Image comparison data
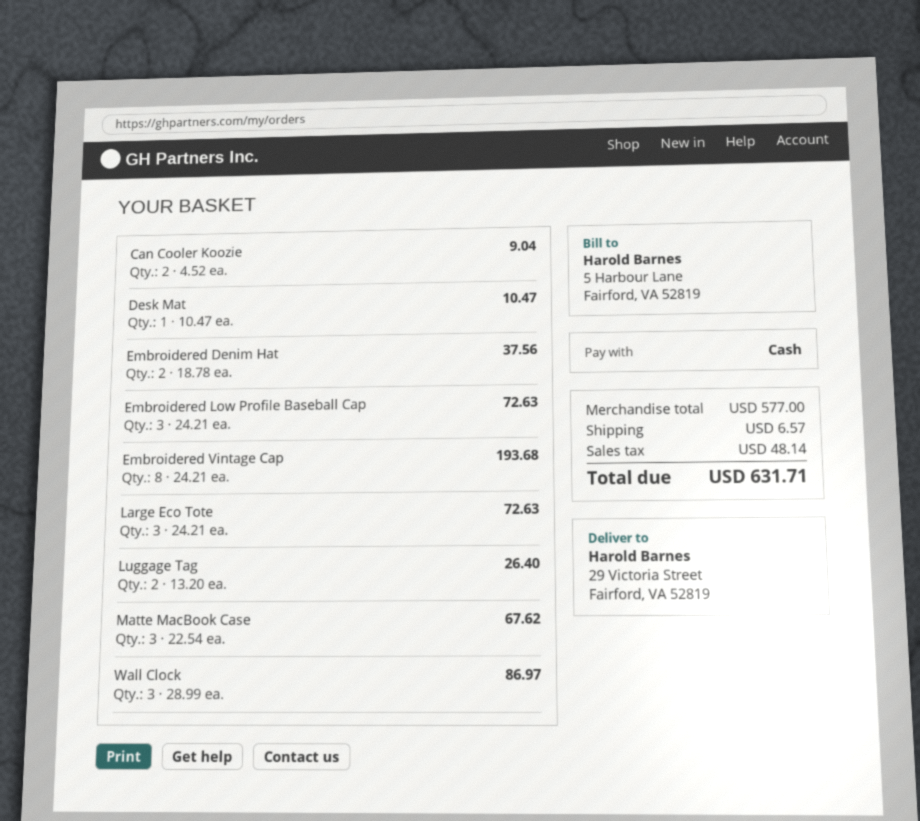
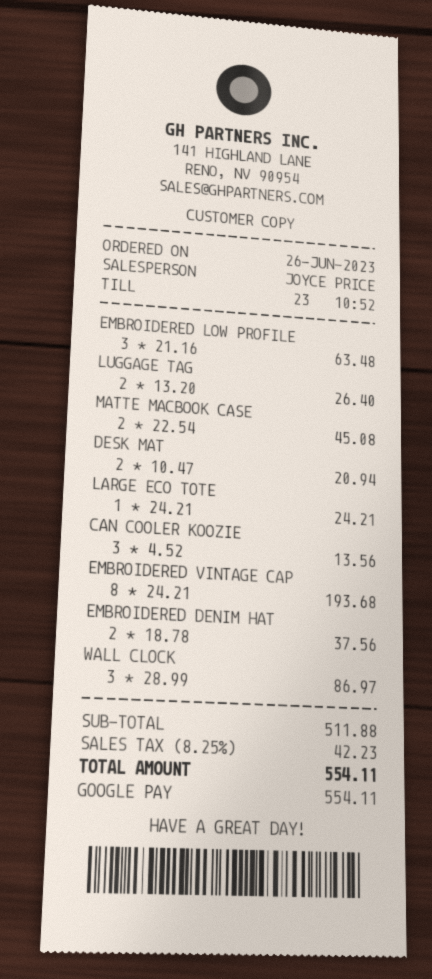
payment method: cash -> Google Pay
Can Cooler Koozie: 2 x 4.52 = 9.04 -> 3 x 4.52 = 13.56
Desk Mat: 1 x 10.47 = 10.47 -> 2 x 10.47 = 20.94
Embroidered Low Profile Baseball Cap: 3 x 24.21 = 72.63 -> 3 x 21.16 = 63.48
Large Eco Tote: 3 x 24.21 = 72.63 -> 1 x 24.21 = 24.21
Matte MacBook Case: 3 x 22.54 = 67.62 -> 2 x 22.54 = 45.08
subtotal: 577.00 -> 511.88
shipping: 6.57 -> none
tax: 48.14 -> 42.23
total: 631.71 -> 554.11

YOUR OBJECTIVE:
Write out exactly, and only, each line from the one with "Large Eco Tote: 3" down to the last line of the records above.

ANSWER TO THIS PROBLEM:
Large Eco Tote: 3 x 24.21 = 72.63 -> 1 x 24.21 = 24.21
Matte MacBook Case: 3 x 22.54 = 67.62 -> 2 x 22.54 = 45.08
subtotal: 577.00 -> 511.88
shipping: 6.57 -> none
tax: 48.14 -> 42.23
total: 631.71 -> 554.11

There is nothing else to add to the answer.